In terms of the metabolome, very few metabolite differences were identified between control and PD groups (ages 11 and 18), with none significant at FDR level. 1-monopalmitin was reported to be decreased in the PD group at both ages and is a lipid implicated in membrane integrity and stability and an energy storage source.38 Citric acid and succinic acid (targeted metabolomic approach) were found to be reduced in the PD group at age 18. A number of previous studies have reported citric/citrate acid levels to be reduced in serum and urine samples in schizophrenia patients, with one study finding elevated levels in serum in a schizophrenia cohort, indicating a compromised energy metabolism.12, 16 Decreased levels of citric acid and succinic acid indicate a dysfunction in TCA cycle activity and a deficit in mitochondrial respiration.16 A study comparing healthy controls vs schizophrenia pre-frontal cortex tissue reported that aerobic energy pathways were significantly decreased with reduced protein and transcript expression of TCA and oxidative phosphorylation enzymes,14 confirming compromised energy metabolism in individuals with schizophrenia.39, 40, 41

A major strength of this investigation is the ALSPAC cohort upon which it was based.
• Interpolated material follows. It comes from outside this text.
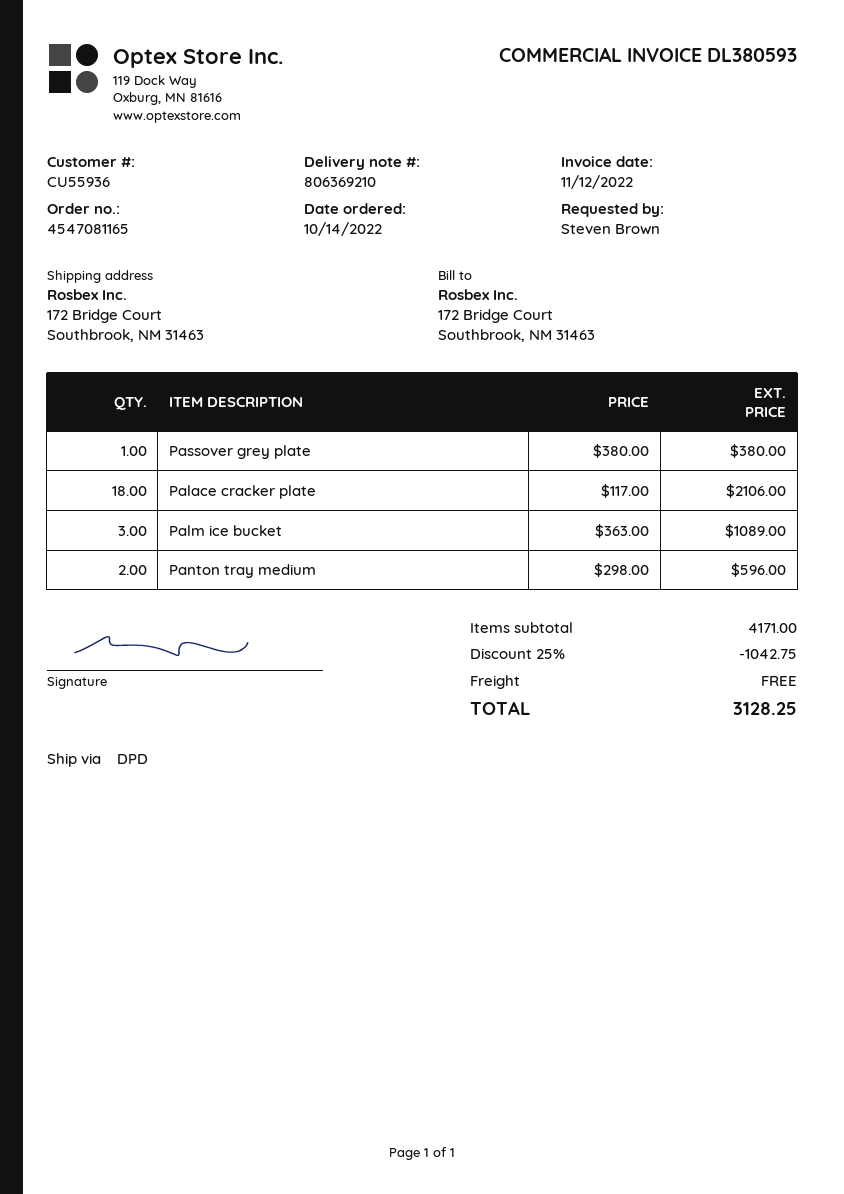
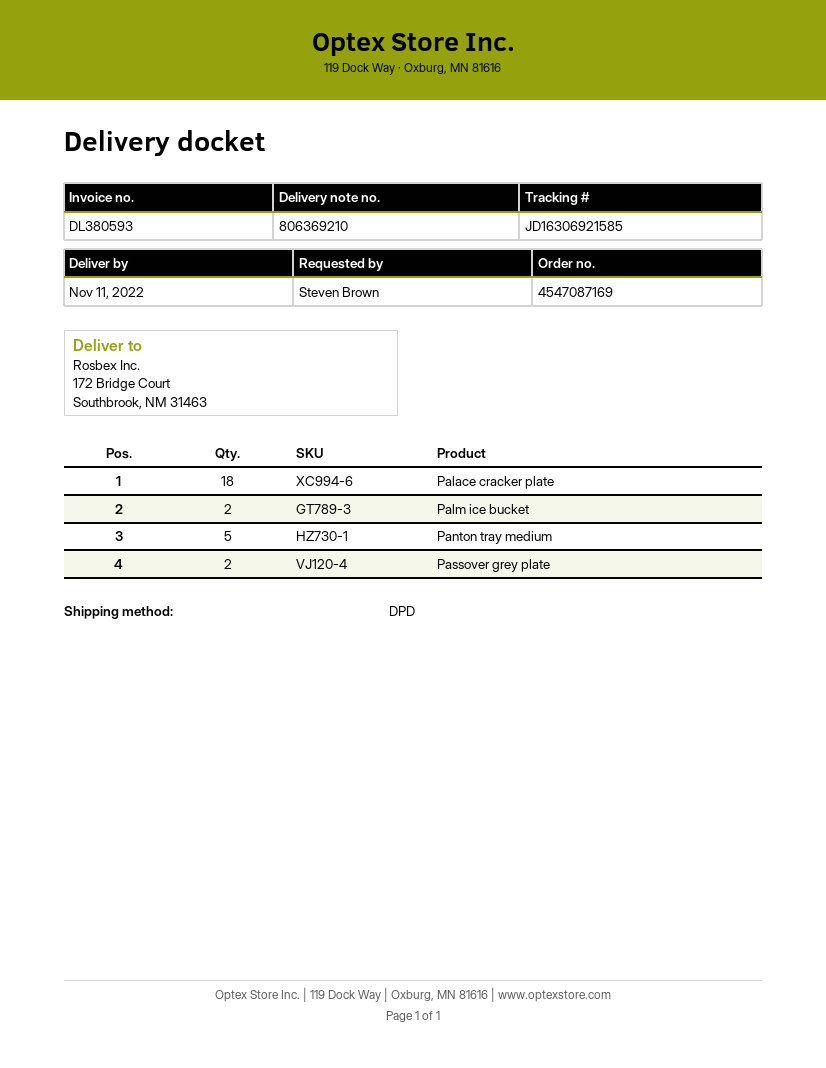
order number: 4547081165 -> 4547087169
Passover grey plate: 1 -> 2
Palm ice bucket: 3 -> 2
Panton tray medium: 2 -> 5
The ALSPAC cohort includes detailed longitudinal clinical assessments and biosampling. The plasma samples were collected at age 11, prior to the development of psychotic disorder, and were not subject to confounds of drug exposure and chronic illness. Our observation of an altered lipidome at age 11, therefore, highlights a perturbed metabolism related to inflammation in the PD group, which may be an early biomarker signature of the disease, with the LPCs representing potential future early biomarkers of PD. The detected associations indicate that lipidomic profiles are useful for identifying important disease signatures. However, as a step to move these signatures closer to utilisation in the clinic validation in an external cohort is necessary. Notwithstanding this, the present study is an important step towards the identification of a signature associated with the development of PD.